> [WORK INSTRUCTIONS]:
Copy word for word, please, the lines of the entries below running from the one containing "left:0; right:0; height:22px;" to the one containing "height:15px; border-radius:50%; flex:none;", both ends included.
+++ GIVEN DATA
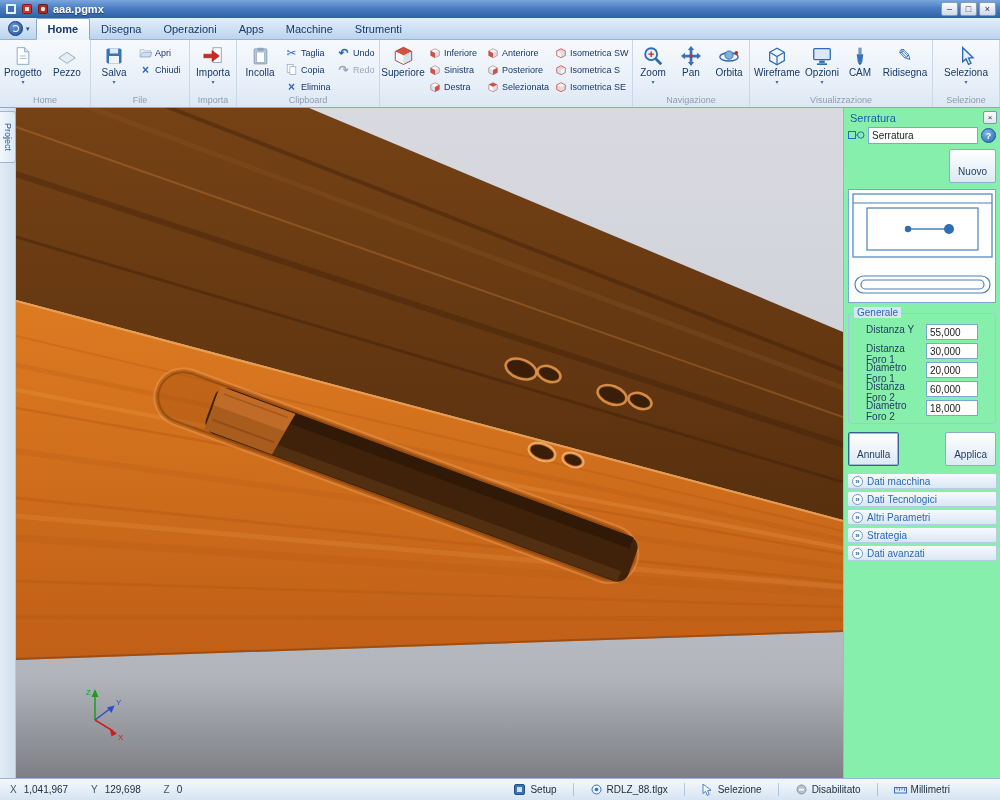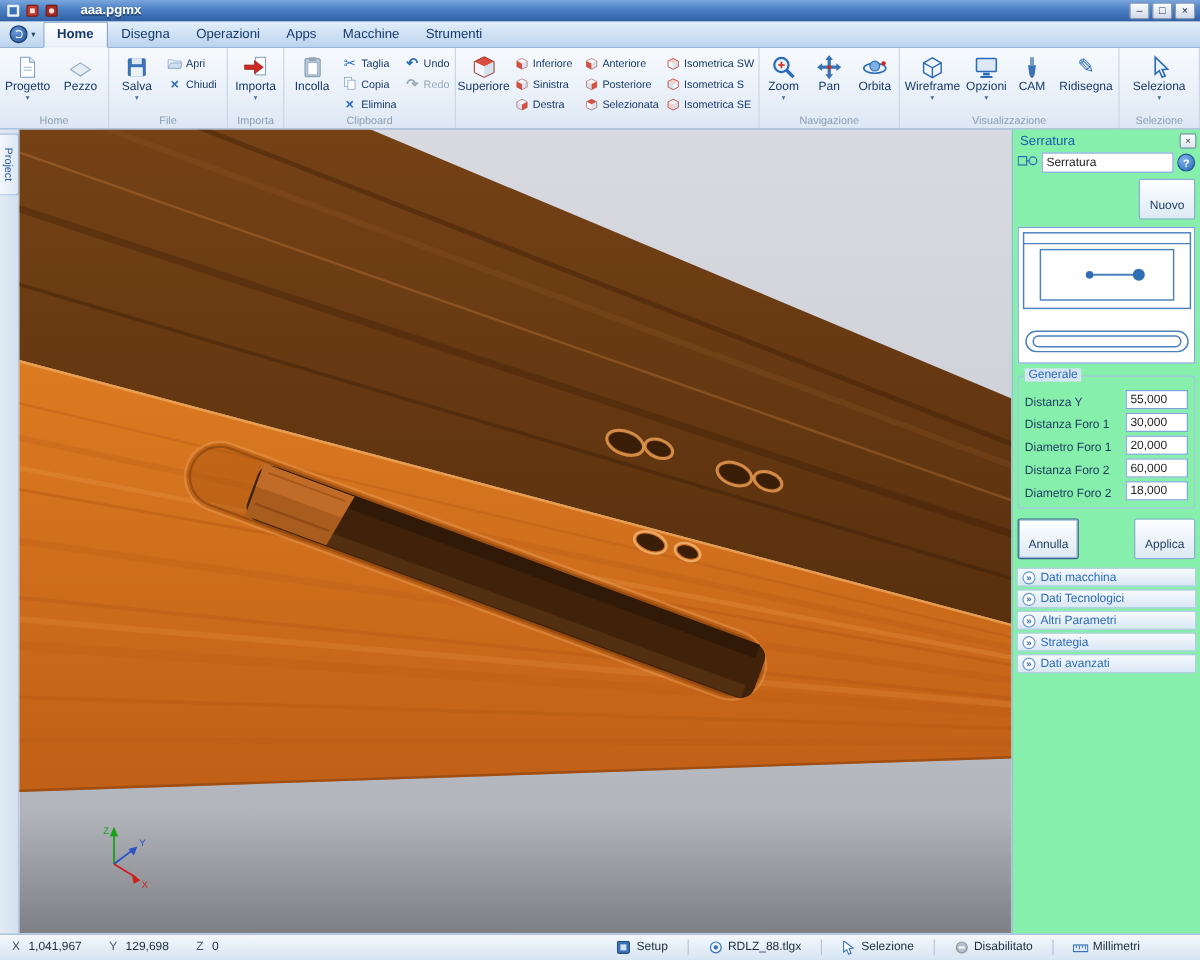--- a/index.html
+++ b/index.html
@@ -5,21 +5,21 @@
   * { box-sizing:border-box; margin:0; padding:0; }
   html,body { width:1000px; height:800px; }
   body { position:relative; overflow:hidden; font-family:"Liberation Sans",sans-serif; background:#eef3fa; font-size:11px; }
 
   
   .titlebar { position:absolute; top:0; left:0; right:0; height:18px;
     background:linear-gradient(#7aa6dd 0%,#4a7ec2 45%,#3060a4 100%);
     display:flex; align-items:center; }
   .qat { display:flex; align-items:center; gap:3px; padding:0 4px; }
   .qic { width:13px; height:13px; display:inline-flex; align-items:center; justify-content:center; }
-  .title-text { color:#fff; font-weight:bold; font-size:11px; margin-left:14px; text-shadow:0 1px 1px rgba(0,0,0,.45); }
+  .title-text { color:#fff; font-weight:bold; font-size:11px; margin-left:0; text-shadow:0 1px 1px rgba(0,0,0,.45); }
   .win-controls { margin-left:auto; display:flex; gap:2px; padding-right:4px; }
   .win-btn { width:17px; height:14px; font-size:9px; line-height:12px; text-align:center; color:#1a2a3a;
     background:linear-gradient(#fbfdff,#cfdae8); border:1px solid #8a9ab0; border-radius:2px; }
 
   
   .tabrow { position:absolute; top:18px; left:0; right:0; height:22px;
     background:linear-gradient(#e2eefa,#bcd4ee); border-bottom:1px solid #95b3d4;
     display:flex; align-items:flex-end; padding-left:4px; }
   .app-btn { display:flex; align-items:center; gap:3px; padding:0 6px 3px 4px; }
   .app-circle { width:15px; height:15px; border-radius:50%; position:relative;
@@ -76,21 +76,21 @@
   .help-btn { width:15px; height:15px; border-radius:50%; flex:none;
     background:radial-gradient(circle at 35% 30%,#7fb3e8,#2a6ab8); color:#fff; font-size:9px; font-weight:bold;
     text-align:center; line-height:14px; border:1px solid #1d5494; }
   .nuovo-row { display:flex; justify-content:flex-end; padding:4px 4px 2px; }
   .pbtn { min-width:44px; height:17px; font-size:10px; font-family:inherit; color:#1c3a5e; padding:16px 8px;
     background:linear-gradient(#feffff,#dde9f4); border:1px solid #8aaed2; border-radius:2px; }
   .pbtn.default { border:1px solid #39618f; box-shadow:inset 0 0 0 1px #9db8d4; }
   .preview { margin:4px 4px 0; height:114px; background:#fff; border:1px solid #7ba7d7; }
   .gbox { margin:10px 4px 0; border:1px solid #a8c4e2; border-radius:3px; position:relative; padding:8px 5px 4px; }
   .gbox-label { position:absolute; top:-7px; left:5px; background:#d7e5f5; padding:0 3px; color:#2a6ab8; }
-  .frow { display:flex; align-items:flex-end; justify-content:space-between; margin:2px 0; height:17px; }
+  .frow { display:flex; align-items:flex-start; justify-content:space-between; margin:2px 12px; height:17px; }
   .finput { width:52px; height:16px; border:1px solid #7ba7d7; font-size:10px; padding:0 3px; font-family:inherit; color:#222; }
   .action-row { display:flex; justify-content:space-between; padding:8px 4px 5px; }
   .sections { padding:2px 3px; }
   .secbar { height:16px; margin-bottom:2px; background:linear-gradient(#f7fafd,#d9e7f5);
     border:1px solid #b6cde6; border-radius:2px; display:flex; align-items:center; gap:4px; padding:0 4px; color:#2a6ab8; }
   .chev { width:11px; height:11px; flex:none; border-radius:50%; border:1px solid #6a9ccc; background:#fff;
     color:#2a6ab8; font-size:8px; line-height:9px; text-align:center; font-weight:bold; }
 
   
   .statusbar { position:absolute; left:0; right:0; bottom:0; height:22px;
++++++
> [FINAL ANSWER]:
   .tabrow { position:absolute; top:18px; left:0; right:0; height:22px;
     background:linear-gradient(#e2eefa,#bcd4ee); border-bottom:1px solid #95b3d4;
     display:flex; align-items:flex-end; padding-left:4px; }
   .app-btn { display:flex; align-items:center; gap:3px; padding:0 6px 3px 4px; }
   .app-circle { width:15px; height:15px; border-radius:50%; position:relative;
@@ -76,21 +76,21 @@
   .help-btn { width:15px; height:15px; border-radius:50%; flex:none;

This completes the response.